(Image comparison data)
%%
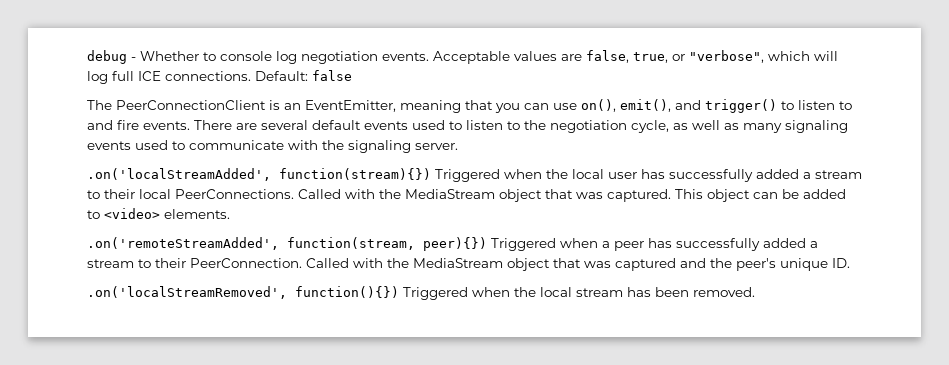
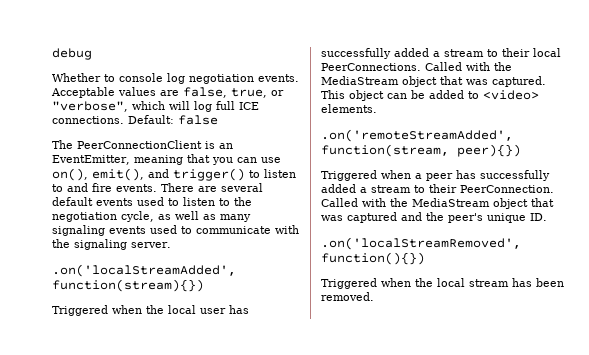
[131,57,136,61] - -> (92, 54) //
(431, 174) none -> (204, 285) //
(487, 244) none -> (521, 150) //
(399, 292) none -> (425, 258) //

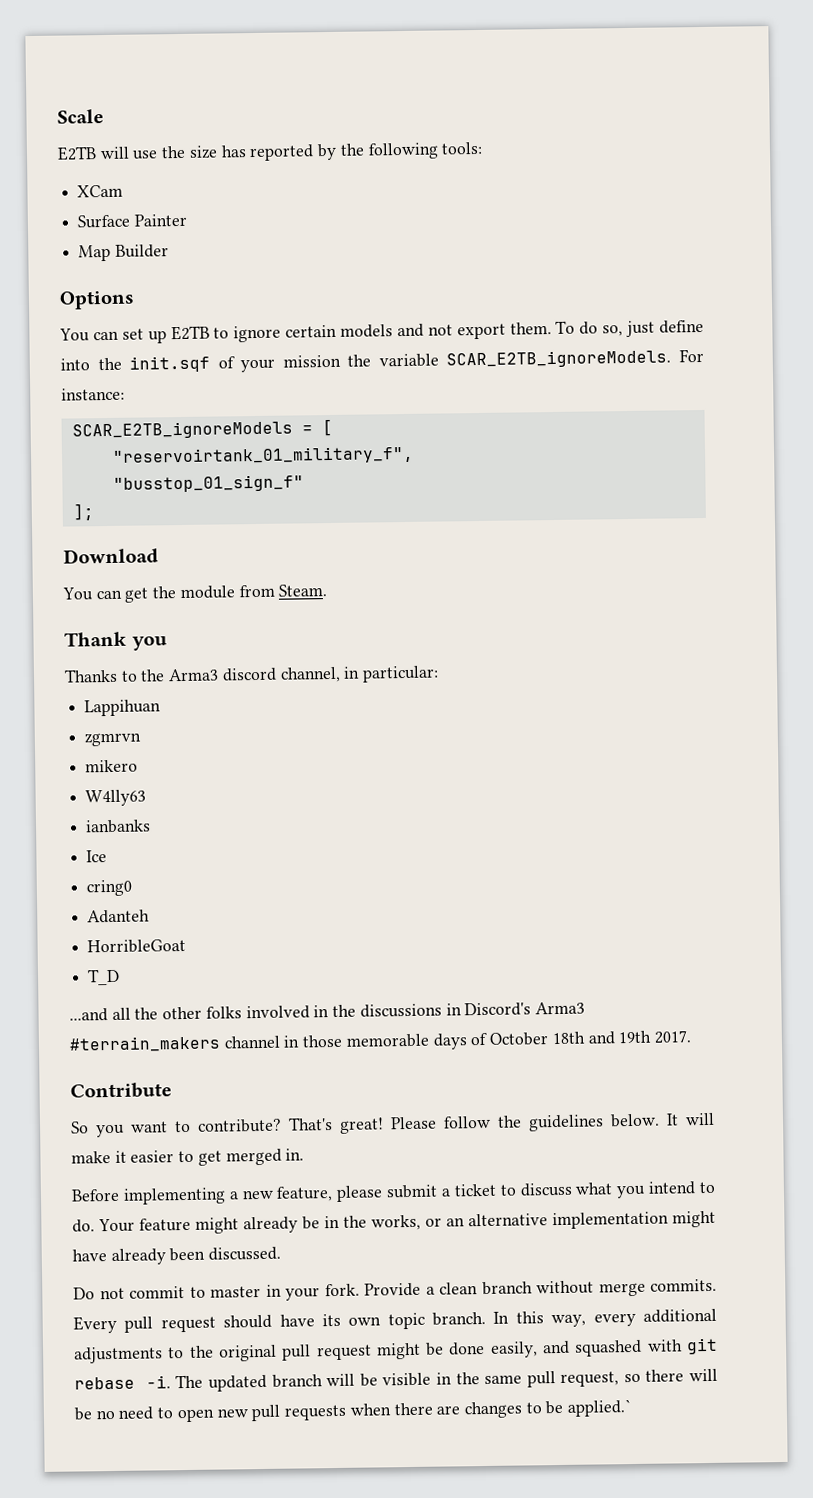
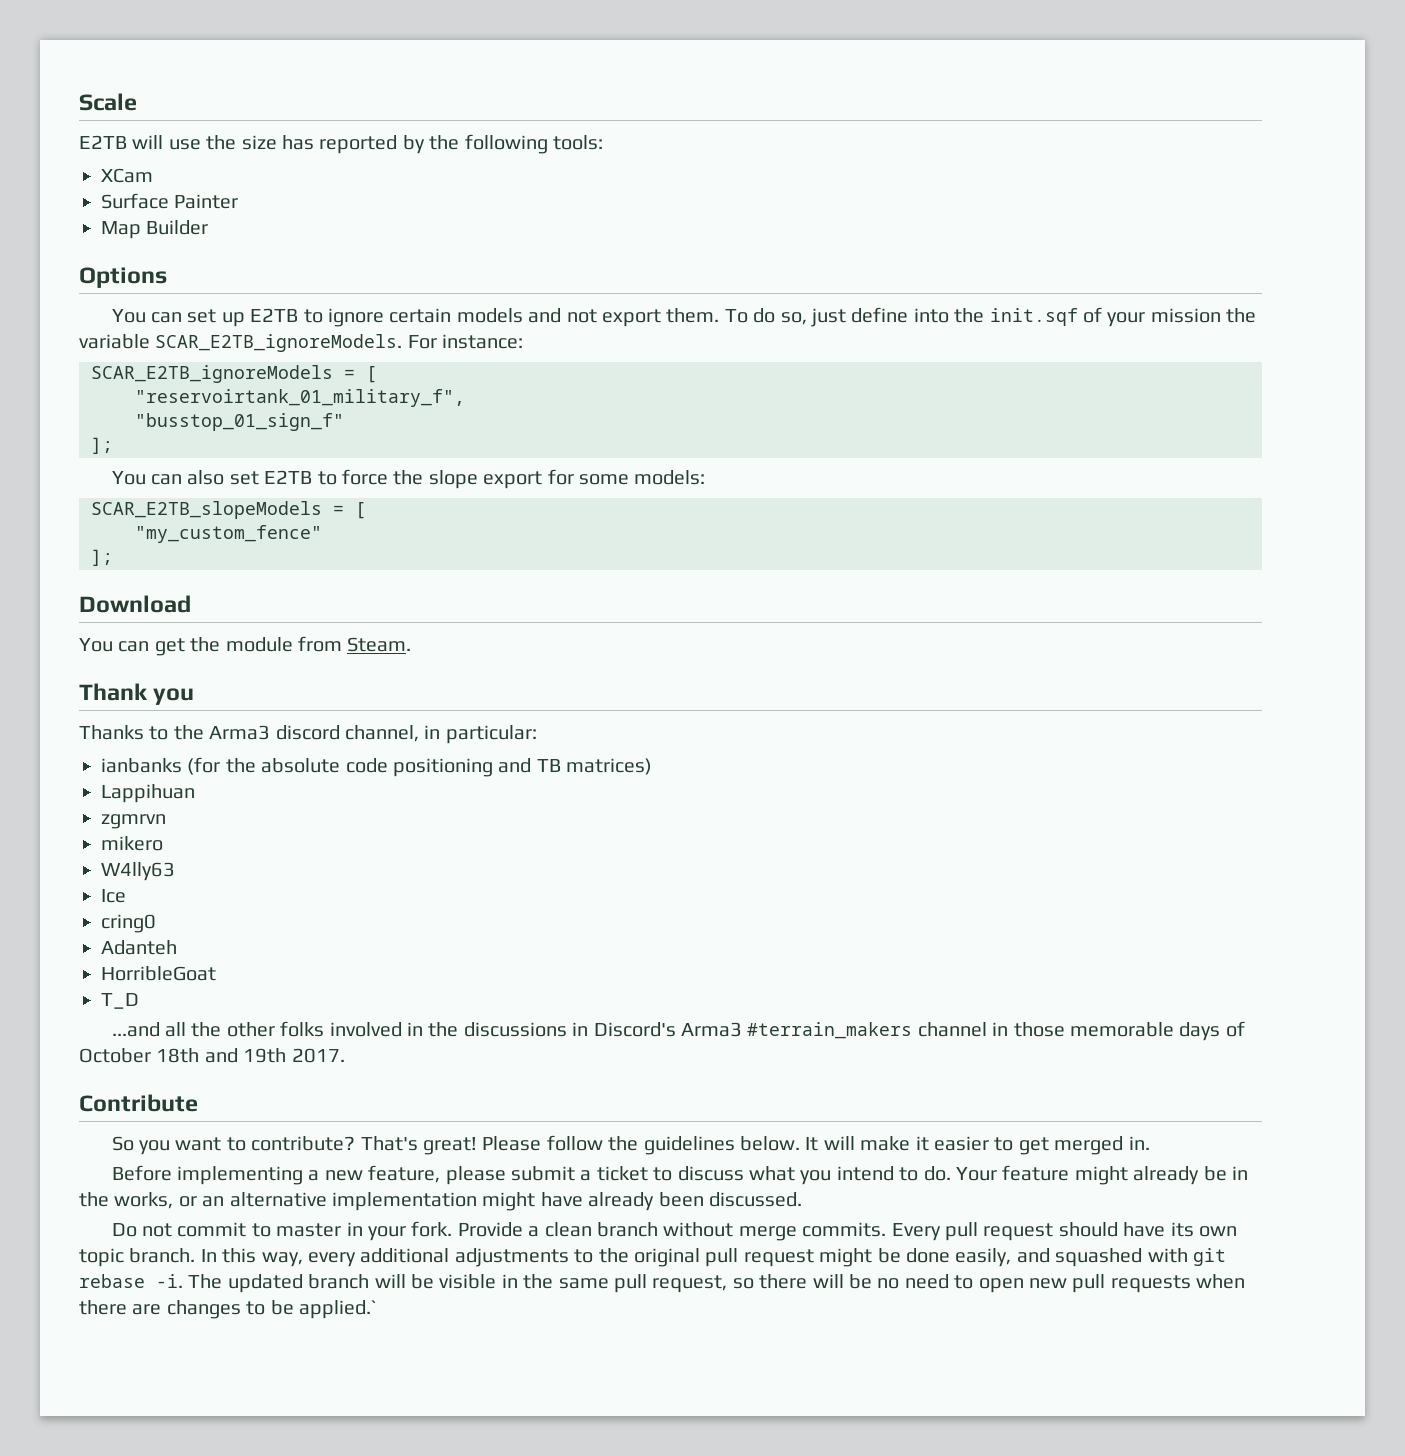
(94, 512) none -> [111,469,706,489] [91,501,366,519] [135,525,322,543] [91,549,113,566] // You can also set E2TB to force the slope export for some models: // SCAR_E2TB_slopeModels = [ // "my_custom_fence" // ];
(440, 674) none -> [101,757,653,777] // ianbanks (for the absolute code positioning and TB matrices)
[85,819,152,834] // ianbanks -> (175, 871) none

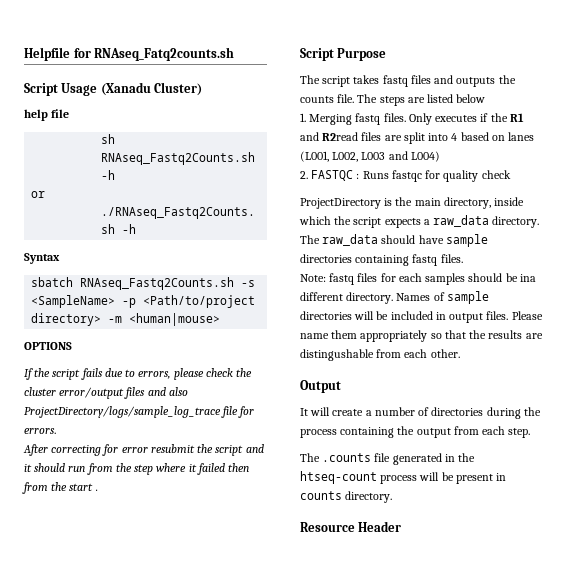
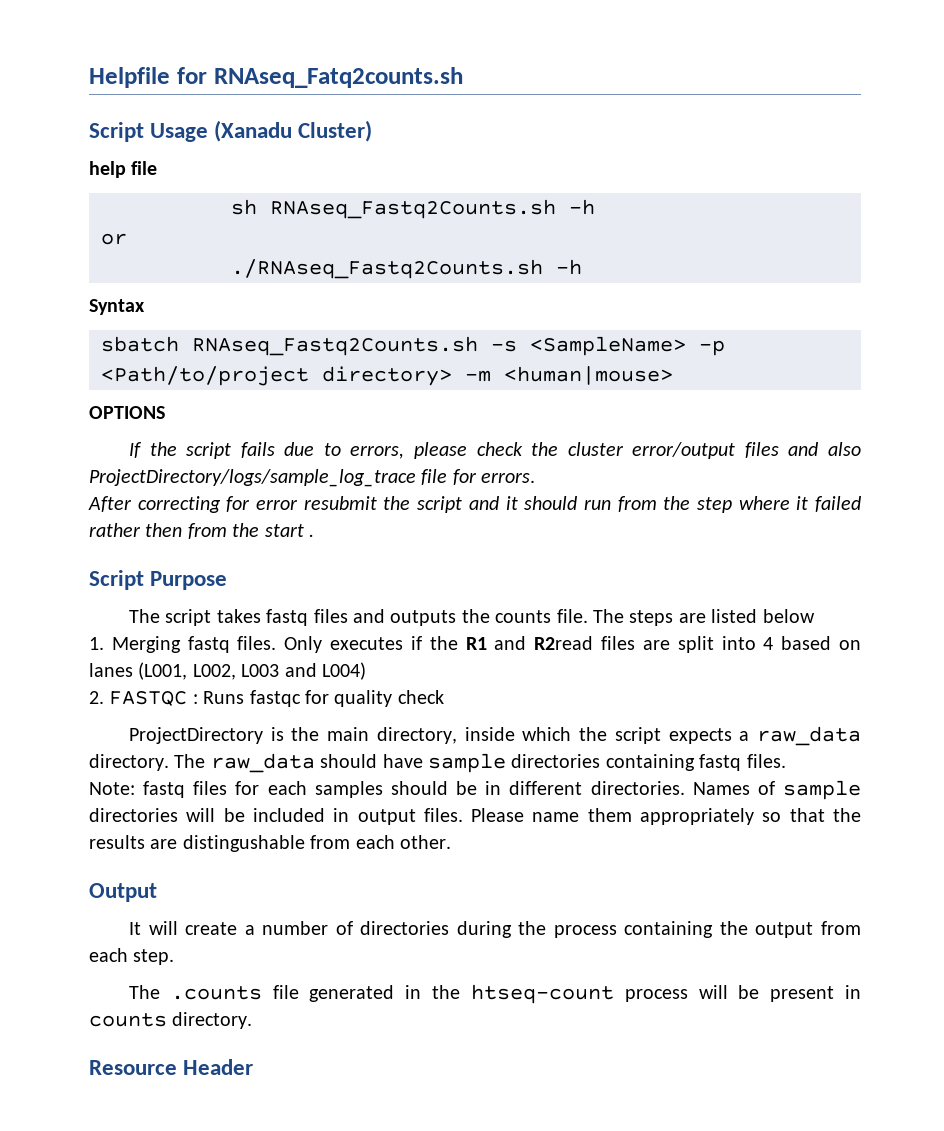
(225, 469) none -> [89,523,141,537] rather
[519,274,536,282] [300,292,394,304] ina different directory. -> [485,781,685,795] in different directories.

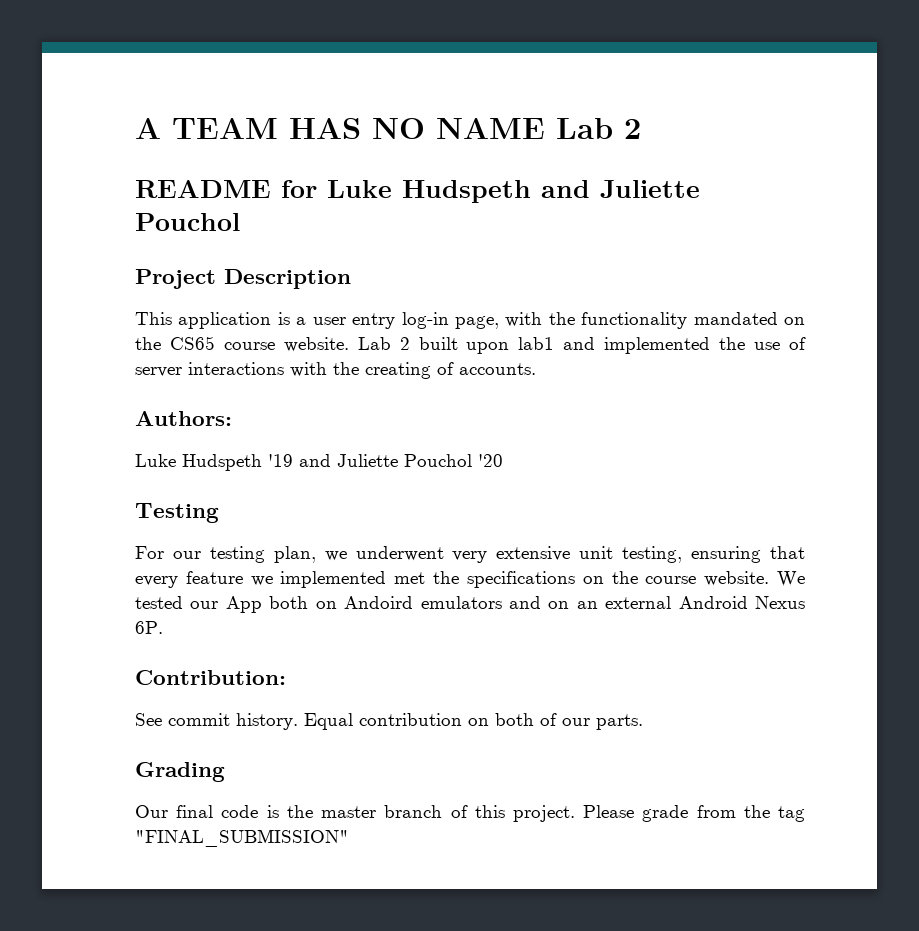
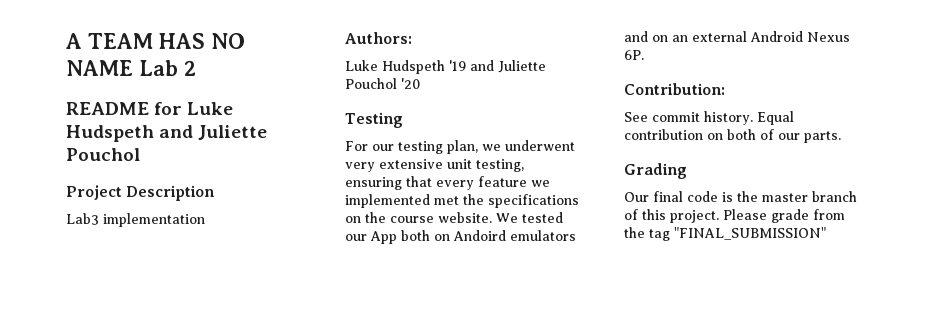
[135,312,805,329] [135,336,806,354] [135,362,536,379] This application is a user entry log-in page, with the functionality mandated on the CS65 course website. Lab 2 built upon lab1 and implemented the use of server interactions with the creating of accounts. -> [66,213,205,227] Lab3 implementation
%%
- [Your instructions]
Locate the line containing "[85,819,152,834] // ianbanks" in the records above, then output it and every line after it through the last, excluding pictures.

- [Answer below]
[85,819,152,834] // ianbanks -> (175, 871) none

(225, 469) none -> [89,523,141,537] rather
[519,274,536,282] [300,292,394,304] ina different directory. -> [485,781,685,795] in different directories.

[135,312,805,329] [135,336,806,354] [135,362,536,379] This application is a user entry log-in page, with the functionality mandated on the CS65 course website. Lab 2 built upon lab1 and implemented the use of server interactions with the creating of accounts. -> [66,213,205,227] Lab3 implementation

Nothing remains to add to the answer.